Hugh Elton, Trent University; John Haldon, Dept. of History, Princeton; Adam Izdebski, Max-Planck-Institute for the Science of Human History; Lee Mordechai, Hebrew University Jerusalem; Merle Eisenberg, National Center for Socioenvironmental Synthesis, Annapolis; Tim Newfield, Georgetown University; Annelise Binois, University of Copenhagen

October 6, 2020 · 1:30 pm · Zoom

Climate Change and History Research Initiative; Medieval Studies

The Climate Change and History Research Initiative, in partnership with the Environmental History Lab of the Program in Medieval Studies, and with the support of the Humanities Council, launches a new series of six online seminars entitled “Past Answers to Current Concerns: Approaches to Understanding Historical Societal Resilience.”

How did environmental and climatic changes, whether sudden high impact events or more subtle gradual changes, impact human responses in the past? How did societal perceptions of such changes affect behavioral patterns and explanatory rationalities in premodernity? And can a better historical understanding of these relationships inform our response to contemporary problems of similar nature and magnitude, such as adapting to climate change? The Climate Change and History Research Initiative (CCHRI) has been working on this initiative for four years now, and we have made considerable progress in developing strategies to enable palaeoscientists, archaeologists, and historians to talk to one another and resolve issues of scale. One of our main foci has been to think about the ways in which socio-environmental asymmetries with different degrees of socio-political complexity and population density precondition the potentials for inherent resilience under environmental stress. By analyzing historical societies as complex adaptive systems, we also contribute to contemporary thinking about societal-environmental interactions in policy and planning.
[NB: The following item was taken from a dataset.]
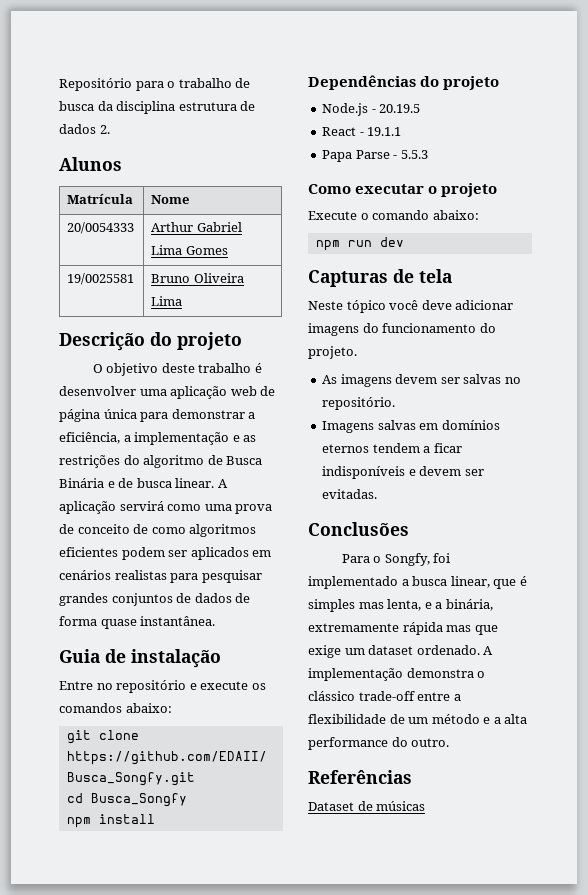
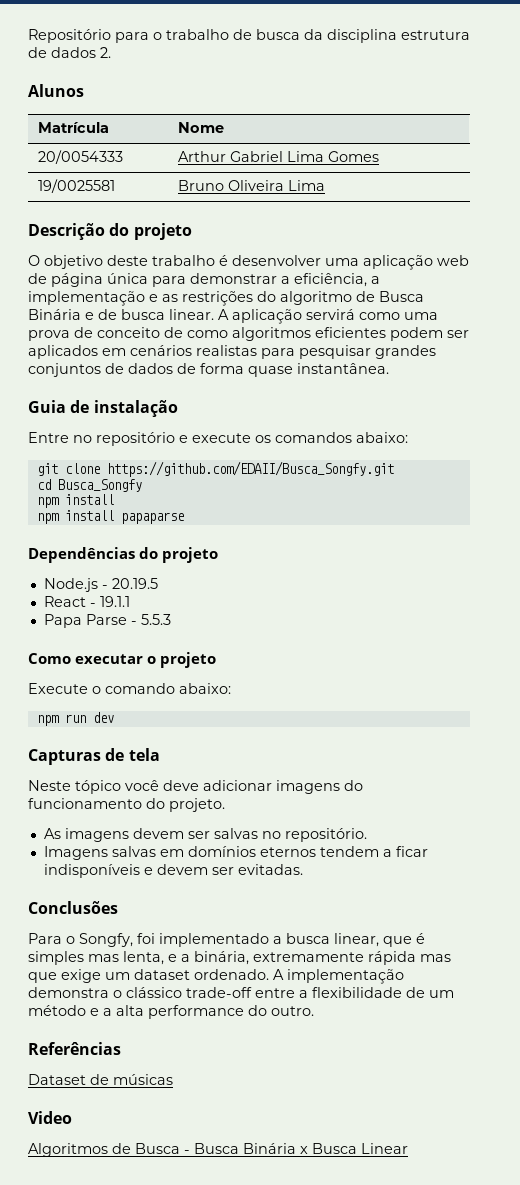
+ npm install papaparse
+ Video
+ Algoritmos de Busca - Busca Binária x Busca Linear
To expand our analytical tool-kit we are pursuing the application of Collaborative Conceptual Modeling (CCM) in combination with ‘qualitative scenario storylines’ (QSS), a technique used to translate quantitative modeling into real-world scenarios. We want to apply both these approaches to the adaptation of historical data about past societal responses and resilience to contemporary and future planning, and to achieve this we engage specialists from the fields of history and archaeology, as well as the field of risk assessment and future planning.

The presentations are open to the public. Each set of papers will be followed by a Q & A session of 30 minutes, after which the public section will close and a specialist project team discussion will follow. Registration and Zoom information for Seminar 1 is listed below.


Tuesday, October 6, 13:30
Seminar 1: Lessons from the past? Terms of the debate and some examples

Hugh Elton (Ancient Greek & Roman Studies, Trent University), John Haldon (History, Princeton) and Adam Izdebski (Max-Planck-Institute for the Science of Human History, Jena)
General introduction and a case study: How does an empire reconfigure itself? Rome and Byzantium, 5th – 8th centuries CE

Lee Mordechai (Hebrew U Jerusalem) and Merle Eisenberg (National Center for Socioenvironmental Synthesis, Annapolis)
How do pandemics affect early medieval societies?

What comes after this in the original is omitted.